Omit the pictures from the listing below and print every remaining entry verbatim.

____________________

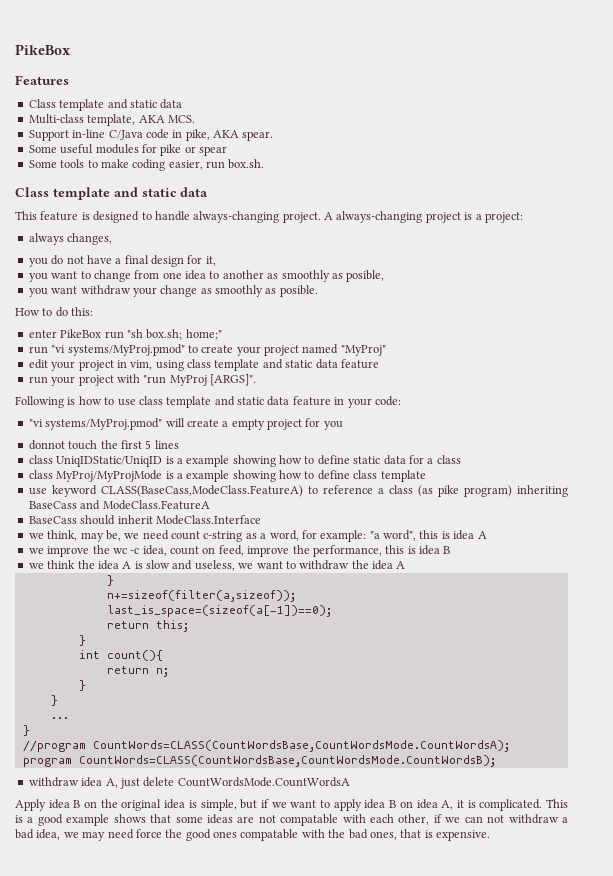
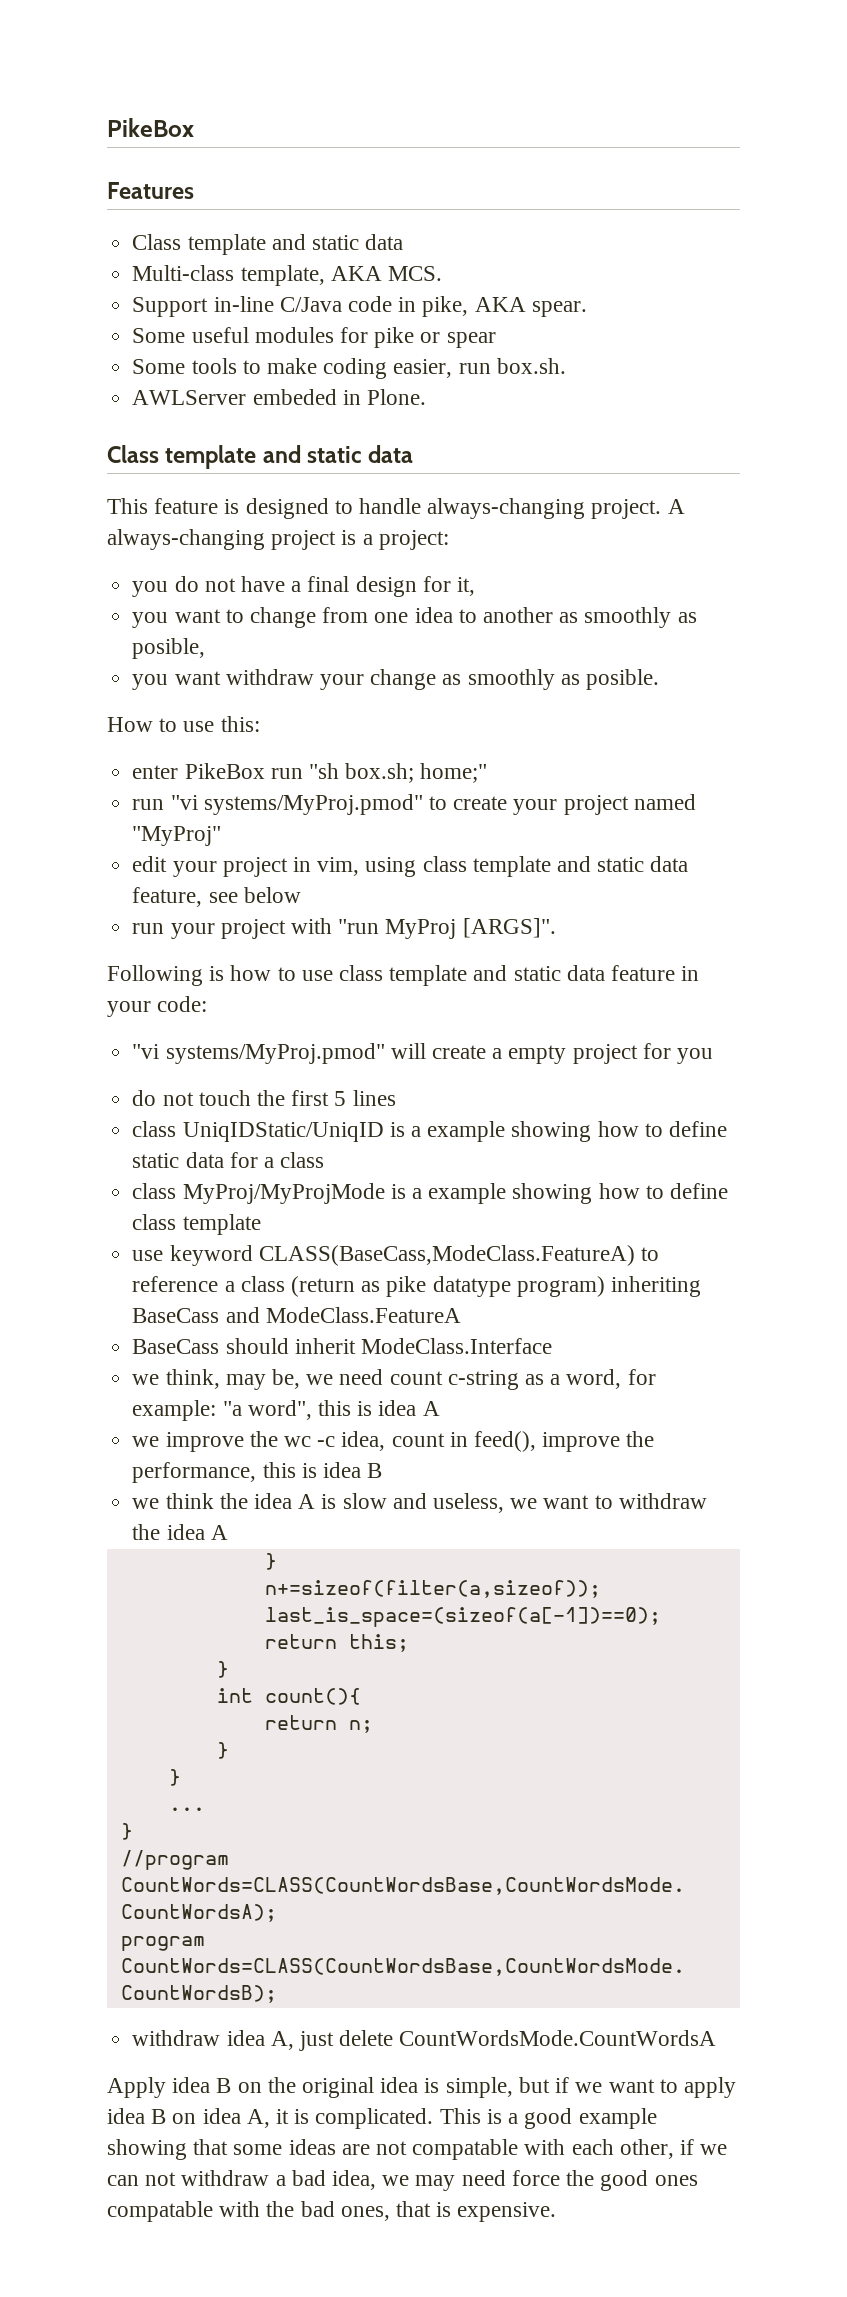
+ AWLServer embeded in Plone.
- always changes,
- How to do this:
+ How to use this:
- edit your project in vim, using class template and static data feature
+ edit your project in vim, using class template and static data feature, see below
- donnot touch the first 5 lines
+ do not touch the first 5 lines
- use keyword CLASS(BaseCass,ModeClass.FeatureA) to reference a class (as pike program) inheriting BaseCass and ModeClass.FeatureA
+ use keyword CLASS(BaseCass,ModeClass.FeatureA) to reference a class (return as pike datatype program) inheriting BaseCass and ModeClass.FeatureA
- we improve the wc -c idea, count on feed, improve the performance, this is idea B
+ we improve the wc -c idea, count in feed(), improve the performance, this is idea B
- This is a good example shows that some ideas are not compatable with each other, if we can not withdraw a bad idea, we may need force the good ones compatable with the bad ones, that is expensive.
+ This is a good example showing that some ideas are not compatable with each other, if we can not withdraw a bad idea, we may need force the good ones compatable with the bad ones, that is expensive.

____________________

Solution to the problem:
+ AWLServer embeded in Plone.
- always changes,
- How to do this:
+ How to use this:
- edit your project in vim, using class template and static data feature
+ edit your project in vim, using class template and static data feature, see below
- donnot touch the first 5 lines
+ do not touch the first 5 lines
- use keyword CLASS(BaseCass,ModeClass.FeatureA) to reference a class (as pike program) inheriting BaseCass and ModeClass.FeatureA
+ use keyword CLASS(BaseCass,ModeClass.FeatureA) to reference a class (return as pike datatype program) inheriting BaseCass and ModeClass.FeatureA
- we improve the wc -c idea, count on feed, improve the performance, this is idea B
+ we improve the wc -c idea, count in feed(), improve the performance, this is idea B
- This is a good example shows that some ideas are not compatable with each other, if we can not withdraw a bad idea, we may need force the good ones compatable with the bad ones, that is expensive.
+ This is a good example showing that some ideas are not compatable with each other, if we can not withdraw a bad idea, we may need force the good ones compatable with the bad ones, that is expensive.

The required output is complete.